Cet artiste italien a réalisé au début des années 1960 une œuvre assez peu commune : des boîtes de conserve qui auraient contenu ses propres excréments. N’ayant rencontré que peu de succès de son vivant, l’œuvre a été largement plébiscitée après sa mort.
Pour élaborer cette œuvre en mai 1961, l’artiste plasticien Piero Manzoni s’est inspiré des Ready-made de Marcel Duchamp élaborés dès 1913 qui remettaient en cause l’exercice même de l’art et déclarant : « Peut-on faire des œuvres qui ne soient pas “d’art” ? »

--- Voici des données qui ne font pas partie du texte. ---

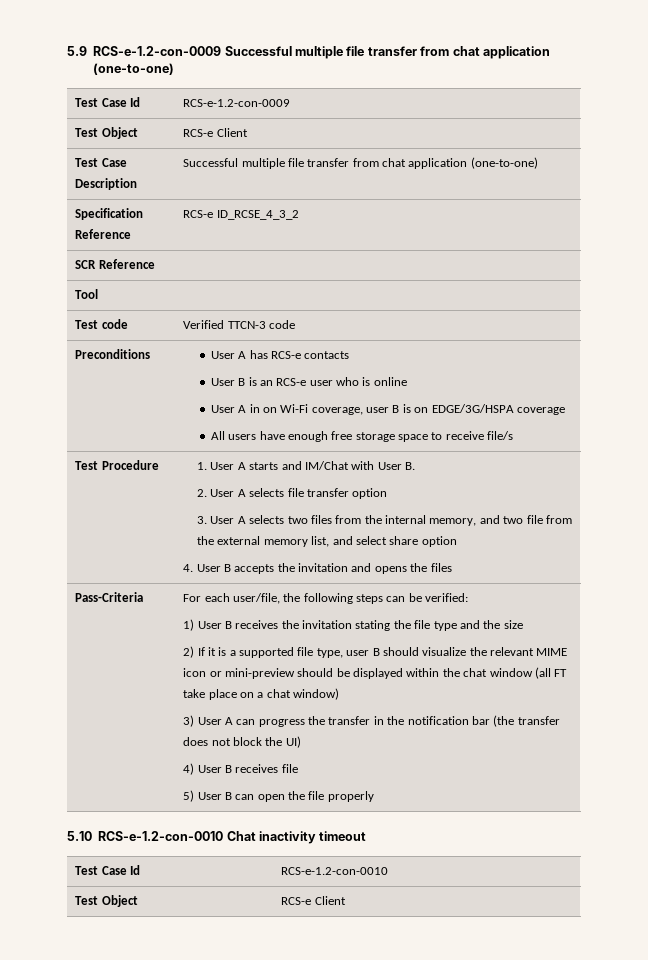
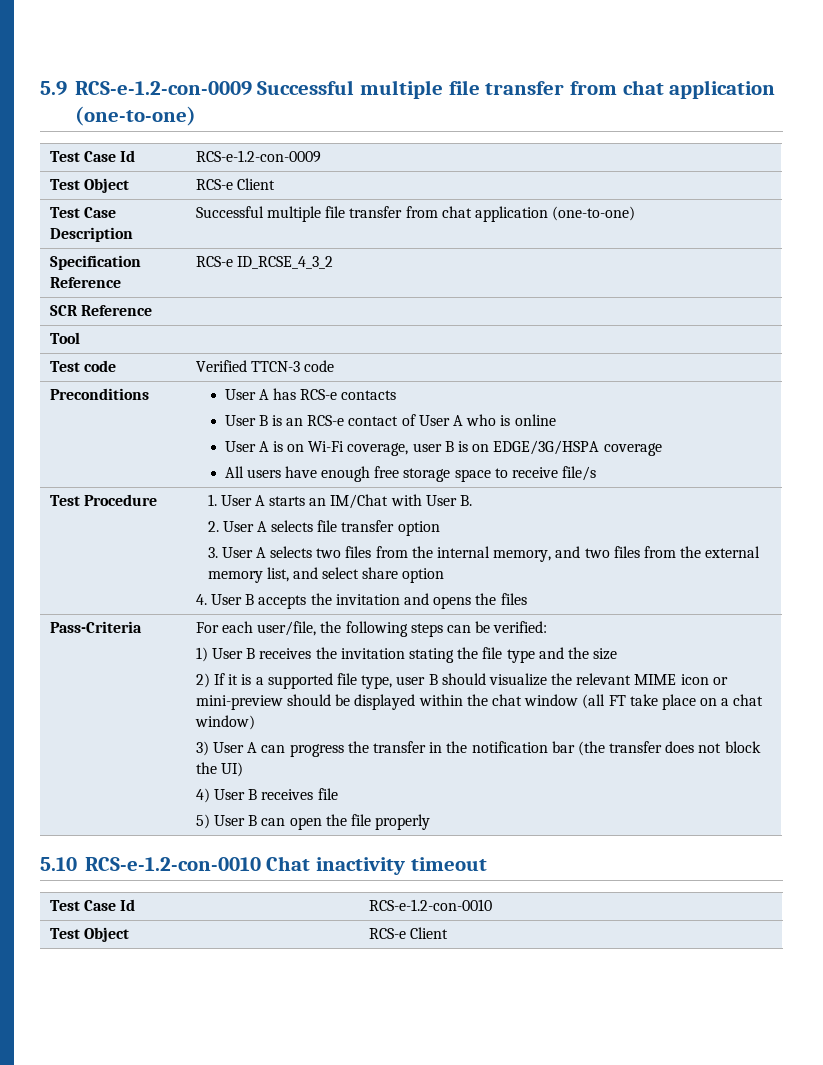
  Preconditions | User A has RCS-e contacts
- User B is an RCS-e user who is online
- User A in on Wi-Fi coverage, user B is on EDGE/3G/HSPA coverage
+ User B is an RCS-e contact of User A who is online
+ User A is on Wi-Fi coverage, user B is on EDGE/3G/HSPA coverage
- 1. User A starts and IM/Chat with User B.
+ 1. User A starts an IM/Chat with User B.
- 3. User A selects two files from the internal memory, and two file from the external memory list, and select share option
+ 3. User A selects two files from the internal memory, and two files from the external memory list, and select share option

Pionnier de l’art pauvre, Piero Manzoni devait penser que l’art en général était « de la merde » pour lui même produire une œuvre de ce type ! Intitulée Merda d’artista, celle-ci comptabilisait au total 90 boîtes de conserve en fer blanc hermétiquement fermées, étiquetées, numérotées et signées. Évidemment, tout laissait supposer que des excréments de l’artiste se trouvaient à l’intérieur.
Chacune des boîtes mesurant 5 x 6,5 cm comportait une étiquette mentionnant en italien (mais également en français, en anglais et en allemand) : « Merde d’Artiste, contenu net gr 30, conservée au naturel, produite et mise en boîte au mois de mai 1961 ». L’œuvre aurait été élaborée à Milan, dans son pays natal, mais d’autres sources indiquent qu’elle aurait été produite au Danemark.
Initialement, Piero Manzoni avait fixé le prix de ses boîtes en fonction de son pesant en or, soit 30 grammes d’or au cours qui était en vigueur à l’époque. Décédé en 1963 d’une crise cardiaque, l’artiste n’aura pas vendu beaucoup de ses boîtes de son vivant, les offrant le plus souvent à des amis ou les échangeant avec d’autres artistes. Cependant, la côte des boîtes s’est envolée après son décès en circulant sur le marché de l’art et se vendant parfois à valeur égale de 3000 grammes d’or !
Si la famille Manzoni en possède encore 5, les boîtes se retrouvent régulièrement dans diverses collections d’art contemporain autour du globe. Ces dernières années, certaines ont été cédées à des prix hallucinants comme chez Christie’s à Londres le 16 octobre 2015 pour plus de 200 000 euros ou encore le 28 octobre 2014 lors d’une vente aux enchères à Paris (160 000 euros).
Nous ignorons combien de boîtes de Merde d’Artiste existent toujours sur les 90 élaborées en 1961. En effet, certaines ont connu des problèmes d’étanchéité sûrement dus à la corrosion et à la pression du gaz. Près d’une dizaine de cas similaires ont été relevés depuis un demi-siècle et elles ont finalement terminé leur existence dans une poubelle, souvent à cause de l’odeur nauséabonde.
Cependant, on a fait état d’une ouverture volontaire d’une des boîtes. Cela s’est produit à Marseille en 1989 devant du public à la volonté de l’artiste français Bernard Bazile. Il s’agissait d’améliorer ou de déprécier une œuvre portant une double signature, celle de Manzoni puis celle de Bazile en fonction de ce qu’il y avait à l’intérieur. En réalité, le mystère n’a pas été éclairci tout simplement parce qu’un récipient enveloppé de coton dont le contenu est toujours gardé secret se trouvait à l’intérieur.